DESCRIPTION OF THE TASK> Your task is to copy the lines from the line containing "padding: 1px 6px" through the end of the listing below, both included, without any pictures.

EXERCISE INPUTS>
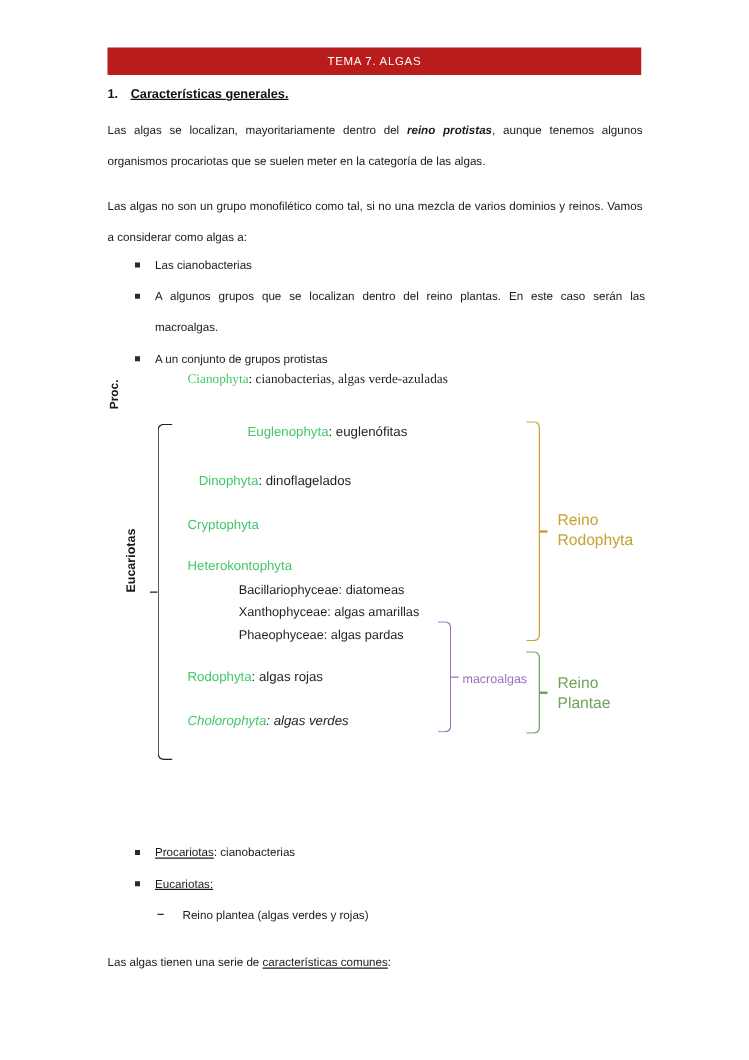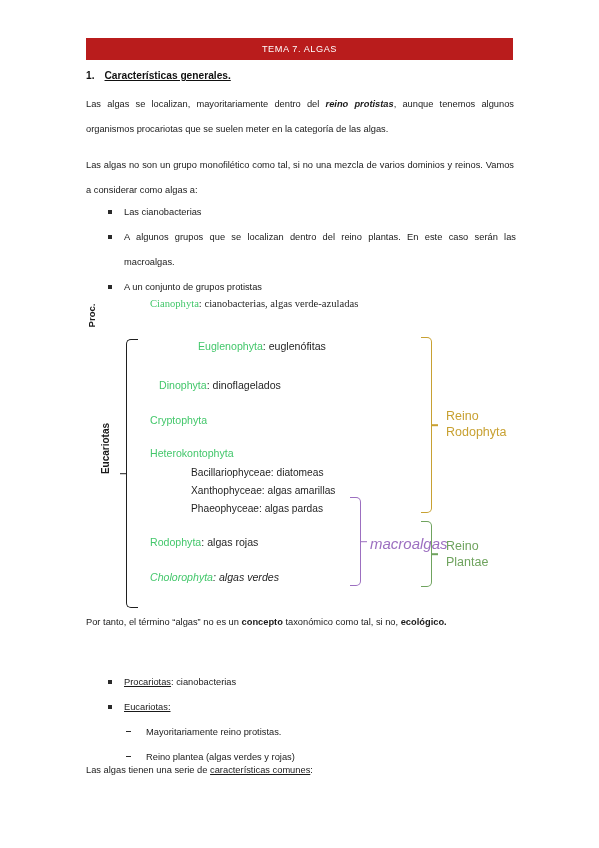"macroalgas" .side-label.macro { font-size: 15px -> 10px; font-style: italic -> none }
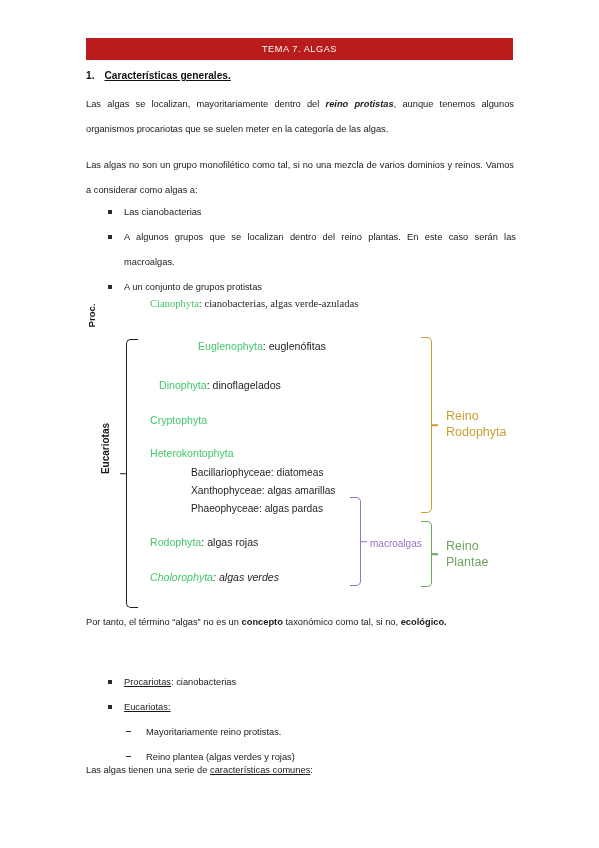"Por tanto, el término “algas”" div.para { html: <div> <span>Por tanto, el término “algas” no es un </span><b>concepto</b><span> taxonómico como tal, si no, </span><b>ecológico.</b> </div> -> none }
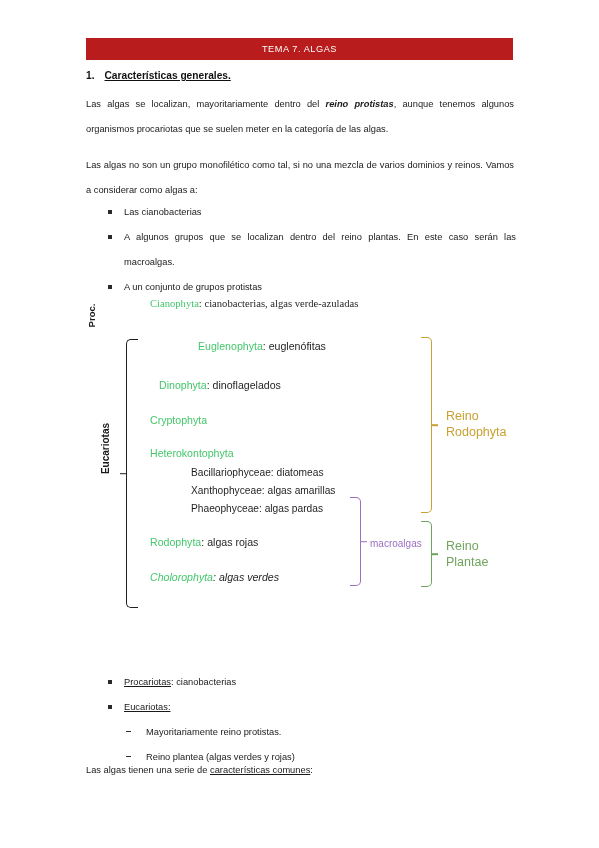"Mayoritariamente reino protistas." div.dash-row { html: <div> <span></span> <span>Mayoritariamente reino protistas.</span> </div> -> none }
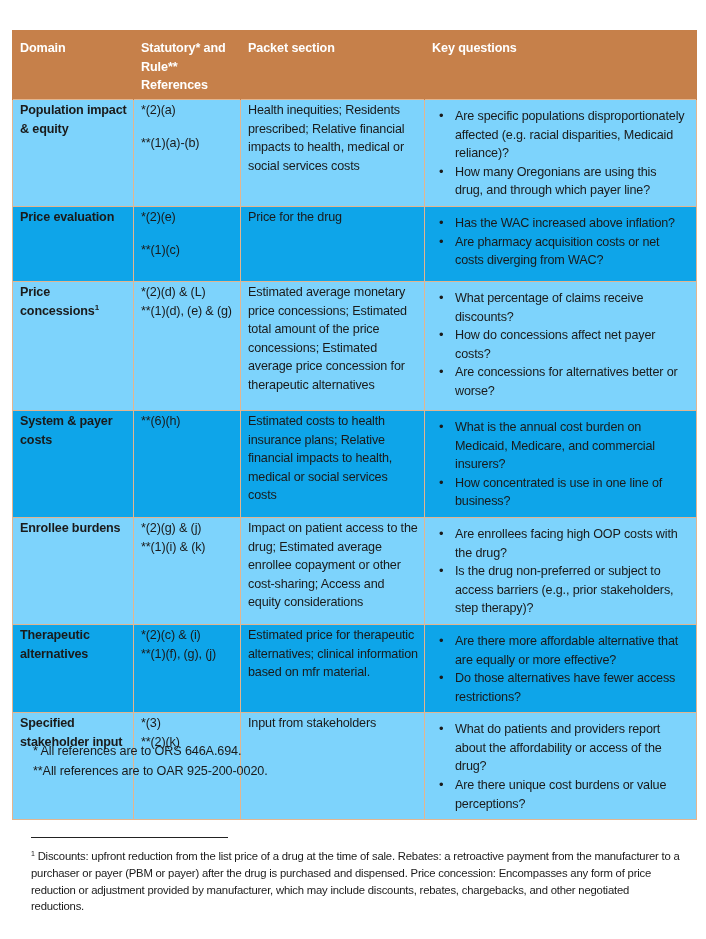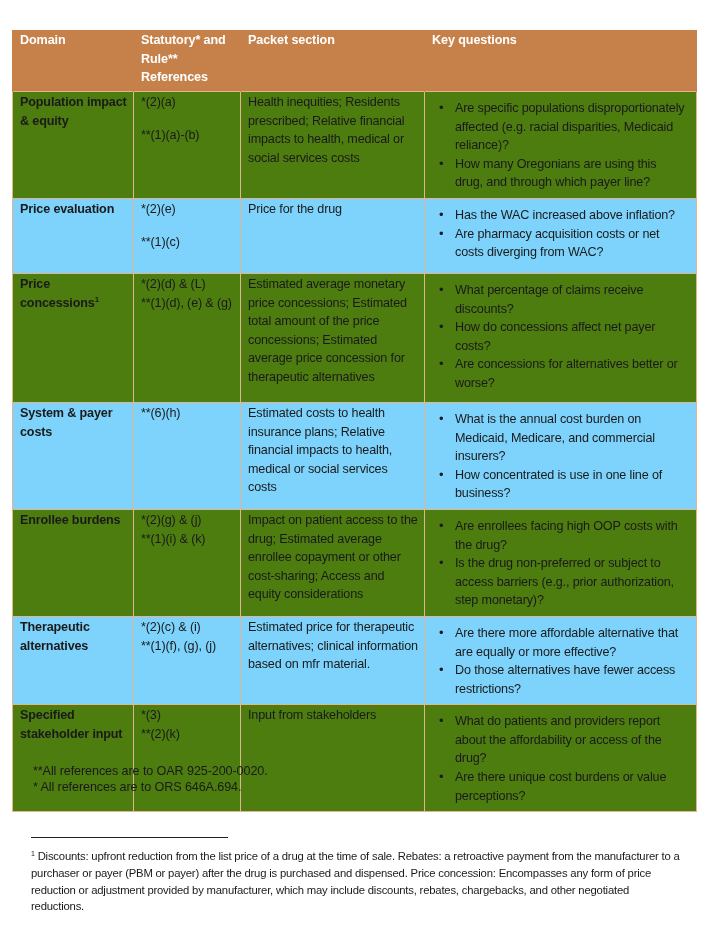"Domain" table.grid th { padding: 1px 6px 0 7px -> 9px 6px 0 7px }
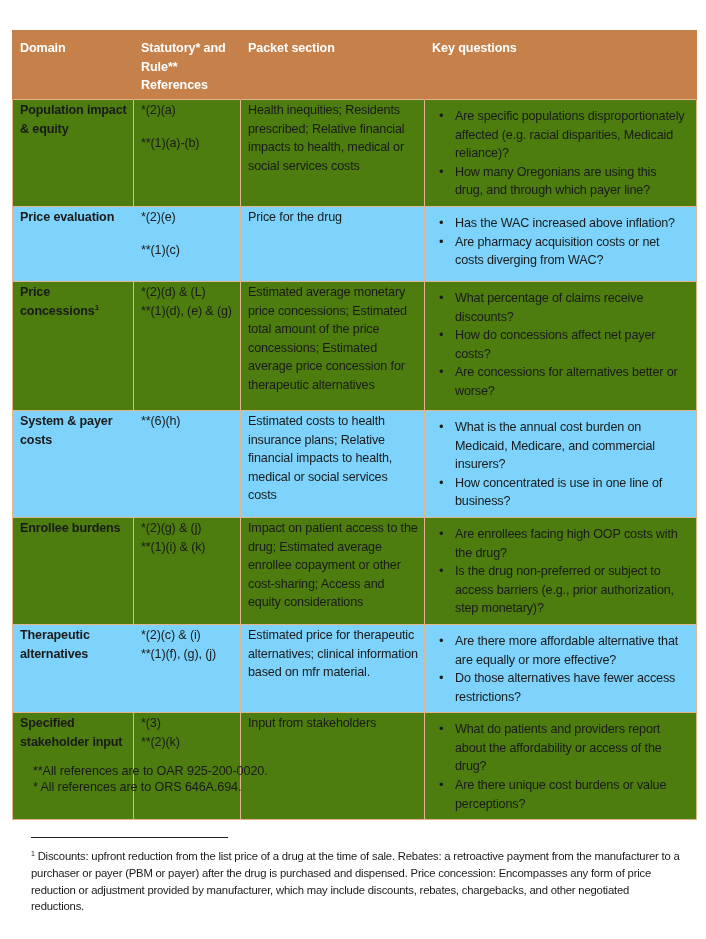"Population impact & equity" table.grid tr.shaded td { background: #4d7c0f -> #7dd3fc }
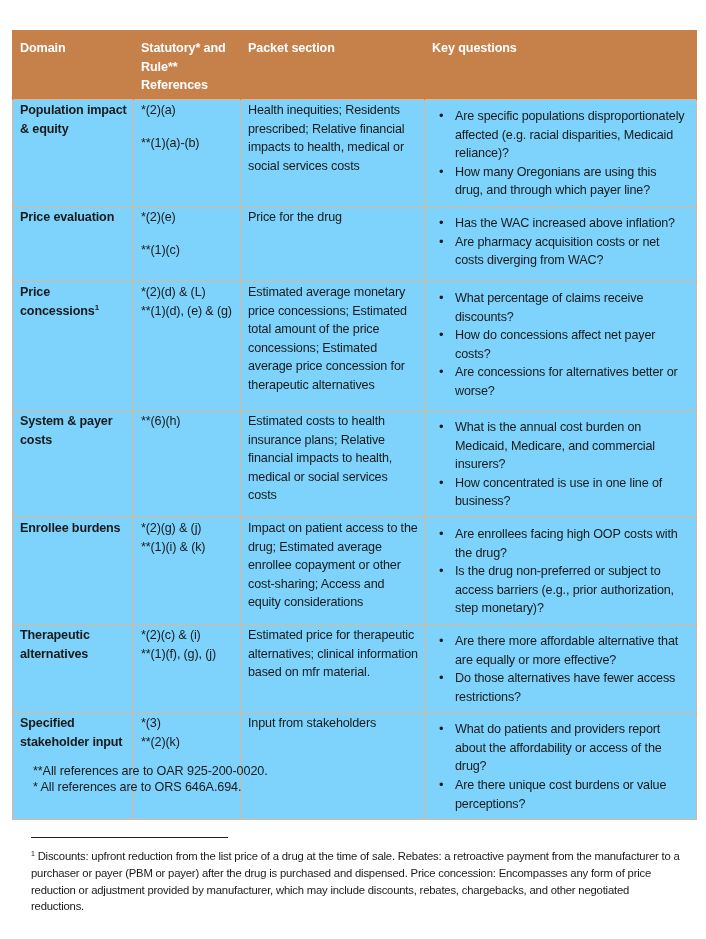"Price evaluation" table.grid tr.plain td { background: #7dd3fc -> #0ea5e9 }
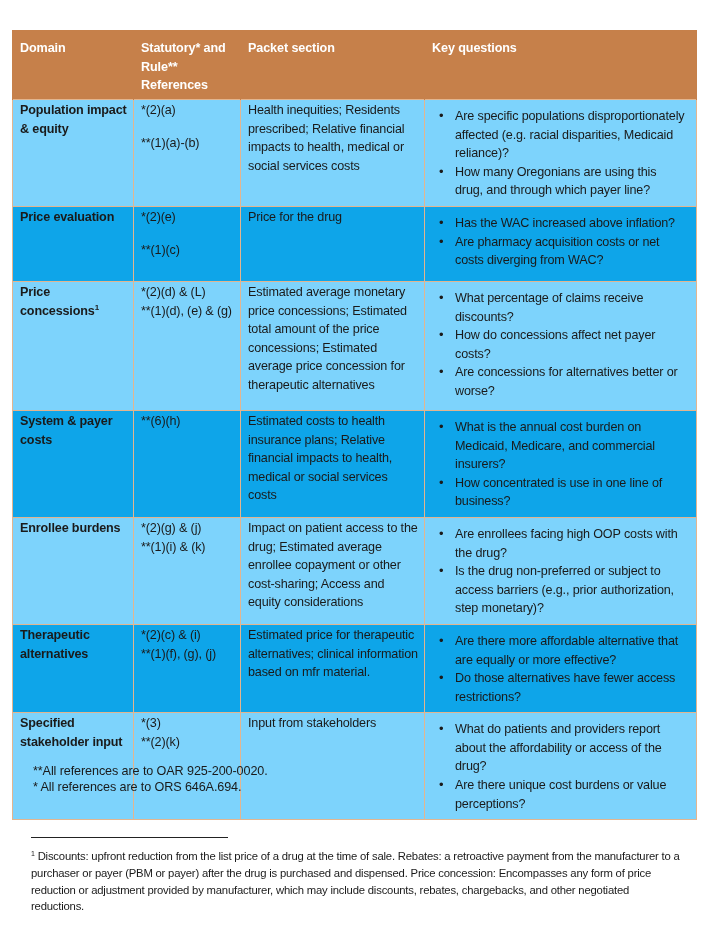"Is the drug non-preferred or" li { text: authorization, step monetary -> stakeholders, step therapy }
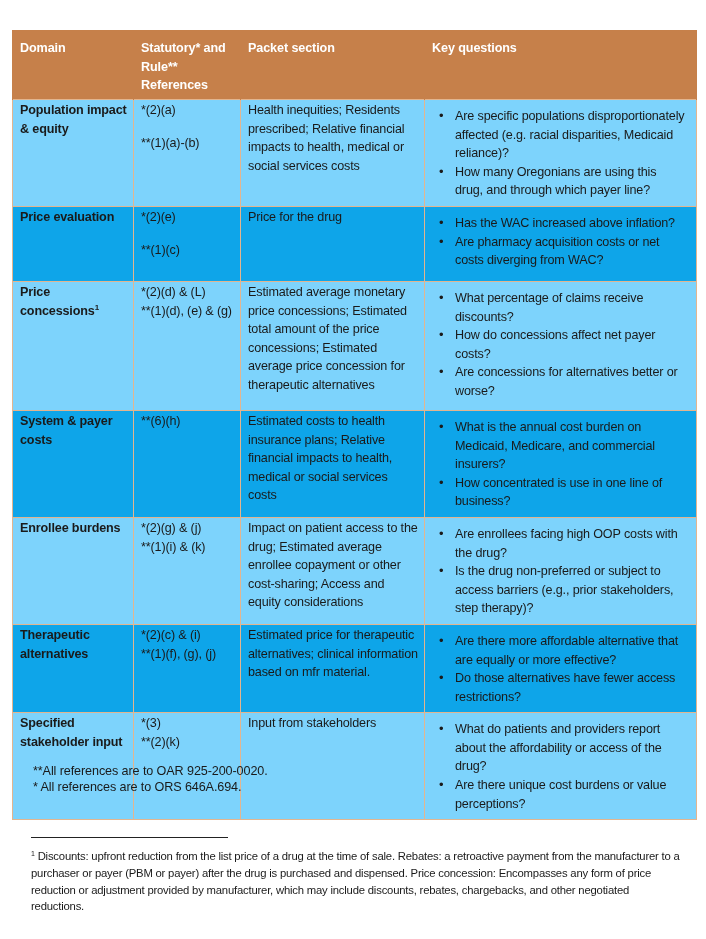"* All references are to" .note.n1 { margin-top: 36px -> none }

YOUR SOLUTION>
"Domain" table.grid th { padding: 1px 6px 0 7px -> 9px 6px 0 7px }
"Population impact & equity" table.grid tr.shaded td { background: #4d7c0f -> #7dd3fc }
"Price evaluation" table.grid tr.plain td { background: #7dd3fc -> #0ea5e9 }
"Is the drug non-preferred or" li { text: authorization, step monetary -> stakeholders, step therapy }
"* All references are to" .note.n1 { margin-top: 36px -> none }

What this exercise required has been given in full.